BEGIN RECORDS FOR THE EXERCISE
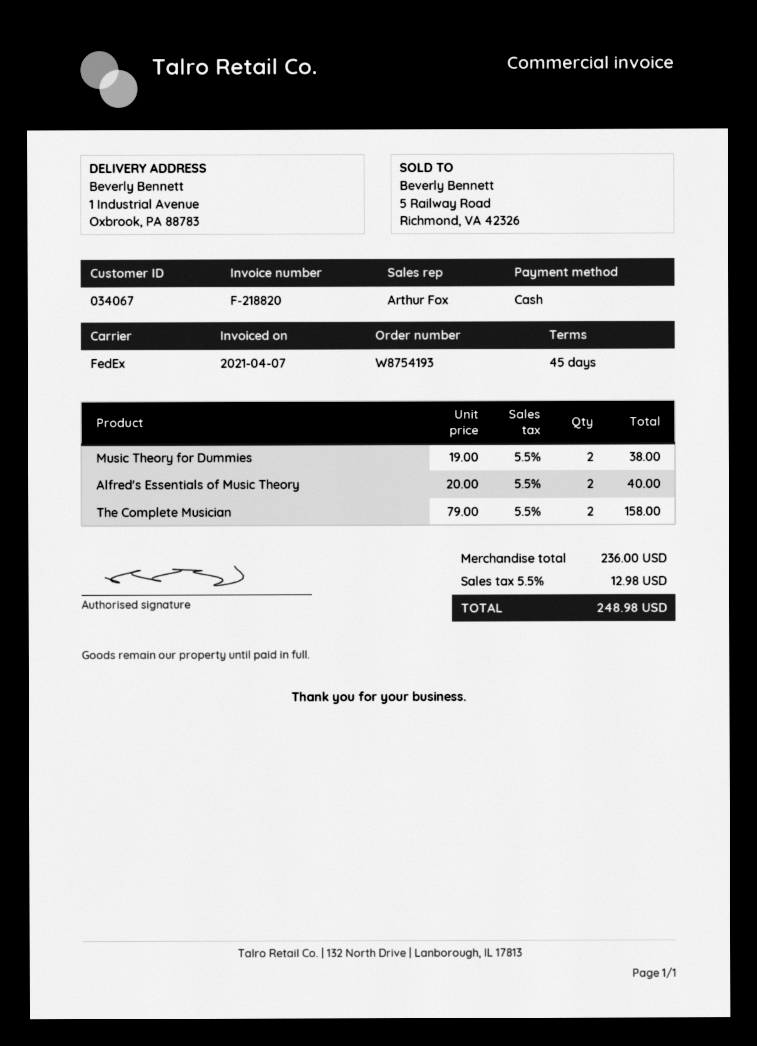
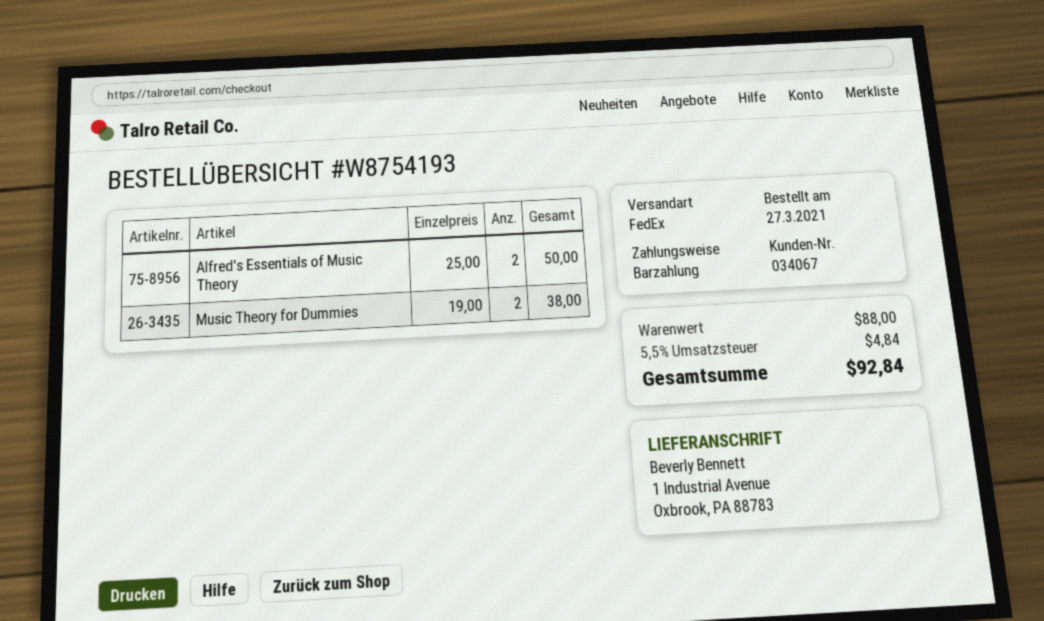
Alfred's Essentials of Music Theory: 2 x 20.00 = 40.00 -> 2 x 25.00 = 50.00
The Complete Musician: 2 x 79.00 = 158.00 -> none
subtotal: 236.00 -> 88.00
tax: 5.5% = 12.98 -> 5.5% = 4.84
total: 248.98 -> 92.84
END RECORDS FOR THE EXERCISE
#### PROBLEM
Quote exactly what appears from the line containing "subtotal: 236.00 -> 88.00" through the final line of the listing above, including both of those lines.

#### RESPONSE
subtotal: 236.00 -> 88.00
tax: 5.5% = 12.98 -> 5.5% = 4.84
total: 248.98 -> 92.84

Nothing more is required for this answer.